Llvm-mctoll will raise a binary back to LLVM IR.
Not exactly what you want but it might be something you can leverage.

https://github.com/microsoft/llvm-mctoll

Thank you for the instructions, Aaron and Nicolai!

Raising a binary to LLVM IR, or raising to MIR is a reasonable solution for me. However, given Nicolai’s information that not all target-specific instructions are representable in MIR, I got two questions that need your help:

  1. Why MIR does not necessarily represent all target specific instructions for certain hardware? If someone added those support, will this violate some design principles of MIR?

  2. Instead of IR/MIR raising, I am wondering whether a third path is possible to solve the problem of analyzing assembly code:
    - write simple LLVM pass in the MC layer to process information not available in MIR/IR and
    - passing analysis result from IR/MIR pass to the MC layer pass where we can enhance the result with missing representations.
    So the second question is whether it is possible to write passes directly in the MC layer?
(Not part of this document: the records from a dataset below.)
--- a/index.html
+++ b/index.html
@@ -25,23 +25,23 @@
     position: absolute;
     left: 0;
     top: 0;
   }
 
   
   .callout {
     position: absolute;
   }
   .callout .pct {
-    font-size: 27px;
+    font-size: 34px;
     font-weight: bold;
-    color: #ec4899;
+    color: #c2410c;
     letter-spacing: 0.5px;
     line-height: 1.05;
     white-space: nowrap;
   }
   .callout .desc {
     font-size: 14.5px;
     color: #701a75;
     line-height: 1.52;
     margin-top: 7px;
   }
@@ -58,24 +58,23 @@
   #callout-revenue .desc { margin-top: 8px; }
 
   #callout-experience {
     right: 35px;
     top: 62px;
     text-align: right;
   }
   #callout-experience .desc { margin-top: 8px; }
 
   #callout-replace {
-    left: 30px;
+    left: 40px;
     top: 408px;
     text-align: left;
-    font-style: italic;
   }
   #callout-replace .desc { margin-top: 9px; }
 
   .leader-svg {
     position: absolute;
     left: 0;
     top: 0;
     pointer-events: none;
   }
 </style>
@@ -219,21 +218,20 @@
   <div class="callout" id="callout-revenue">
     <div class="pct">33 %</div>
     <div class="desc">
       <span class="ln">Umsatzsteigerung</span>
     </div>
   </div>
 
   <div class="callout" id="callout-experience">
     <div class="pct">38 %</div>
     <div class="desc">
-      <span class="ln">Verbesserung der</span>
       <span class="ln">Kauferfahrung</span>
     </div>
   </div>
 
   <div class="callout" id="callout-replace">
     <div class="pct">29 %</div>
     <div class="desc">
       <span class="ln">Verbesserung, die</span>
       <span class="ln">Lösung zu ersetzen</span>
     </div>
If so, is there any documentation or example for that?

Thank you in advance!

Best Regards,
Lele

Hi All,

A self-follow up and rephrase of my previous question with updated subject:

What I want to do is to analyze hand-written assembly code with ‘full details’ where semantics of each instruction can be known in LLVM passes. Many of such instructions have no corresponding counterparts in IR/MIR forms, such as ‘syscall’ ‘iret’, etc. At MC level, such assembly code can be translated to MCInst easily since this level is closest to the assembly code. Therefore, I am thinking to write a pass at MC level instead of IR/MIR.

However, when I am searching to learn the MC level passes, I cannot find any related classes in LLVM infrastructure (such as FunctionPass at IR level; MachineFunctionPass at MIR pass). Could anyone direct me where I should start to write a MC level pass?

Best Regards,
Lele

The MC layer doesn’t have passes. There is a method called emitIntruction() which is called one by one to create the MCInst.
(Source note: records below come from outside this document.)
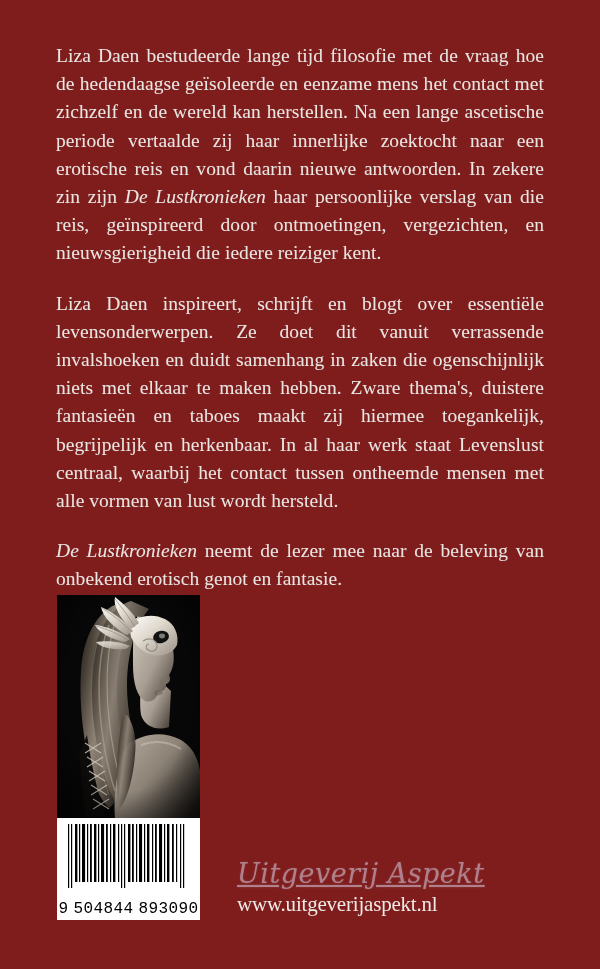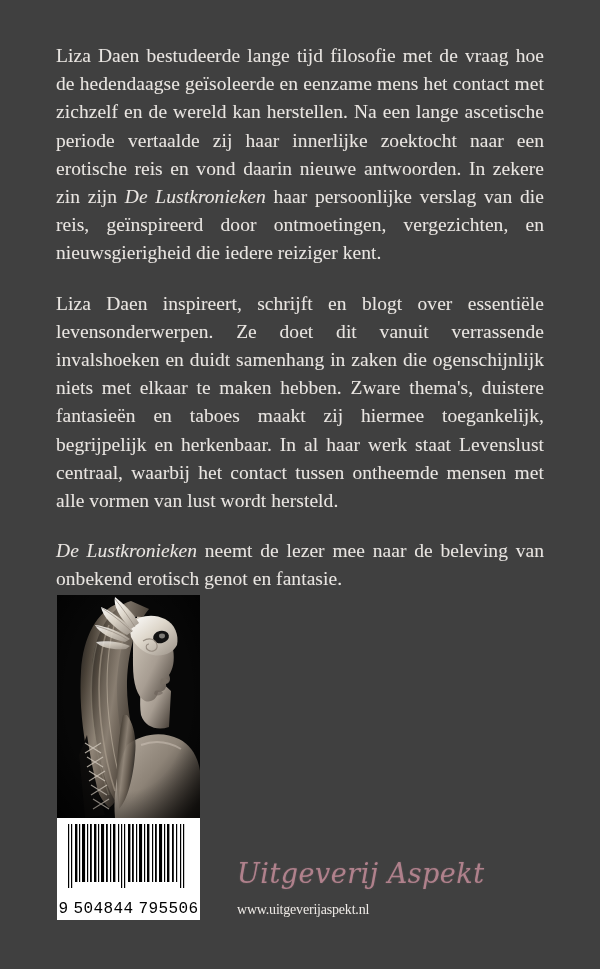--- a/index.html
+++ b/index.html
@@ -5,21 +5,21 @@
   html, body {
     margin: 0;
     padding: 0;
     background: #000000;
   }
 
   .cover {
     position: relative;
     width: 600px;
     height: 969px;
-    background: #404040;
+    background: #7f1d1d;
     overflow: hidden;
     font-family: "Liberation Serif", "DejaVu Serif", serif;
   }
 
   
   .blurb {
     position: absolute;
     left: 56px;
     top: 42px;
     width: 488px;
@@ -98,29 +98,30 @@
 
   .publisher-logo {
     color: #b0818c;
     font-family: "DejaVu Serif", "Liberation Serif", serif;
     font-style: italic;
     font-size: 27px;
     line-height: 32px;
     letter-spacing: 0.5px;
     white-space: nowrap;
     text-shadow: 0 0 2px rgba(176,129,140,0.35);
+    text-decoration: underline;
   }
 
   .publisher-url {
     color: #eeeae6;
     font-family: "Liberation Serif", "DejaVu Serif", serif;
-    font-size: 14px;
+    font-size: 21px;
     line-height: 24px;
     letter-spacing: -0.2px;
-    margin-top: 8px;
+    margin-top: 2px;
     white-space: nowrap;
   }
 </style>
 </head>
 <body>
 
 <div class="cover">
 
   <div class="blurb">
 
@@ -259,21 +260,21 @@
         <rect x="104" y="0" width="2.4" height="58"></rect>
         <rect x="109" y="0" width="1.8" height="58"></rect>
         <rect x="113" y="0" width="1.2" height="58"></rect>
         <rect x="117" y="0" width="1.2" height="64"></rect>
         <rect x="120" y="0" width="1.2" height="64"></rect>
       </g>
     </svg>
     <div class="barcode-digits">
       <span>9</span>
       <span>504844</span>
-      <span>795506</span>
+      <span>893090</span>
     </div>
   </div>
 
   <div class="publisher">
     <div class="publisher-logo">Uitgeverij Aspekt</div>
     <div class="publisher-url">www.uitgeverijaspekt.nl</div>
   </div>
 
 </div>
In the past I have accomplished what you’d like by overloading the methods in ObjectStreamer to buffer all the MCInst for a function. Then doing analysis on the buffered instructions.

Here’s a link about how instructions are lowered which might shed some light on how all this works.

https://eli.thegreenplace.net/2012/11/24/life-of-an-instruction-in-llvm

Thank you so much! That is very helpful.

Best,
Lele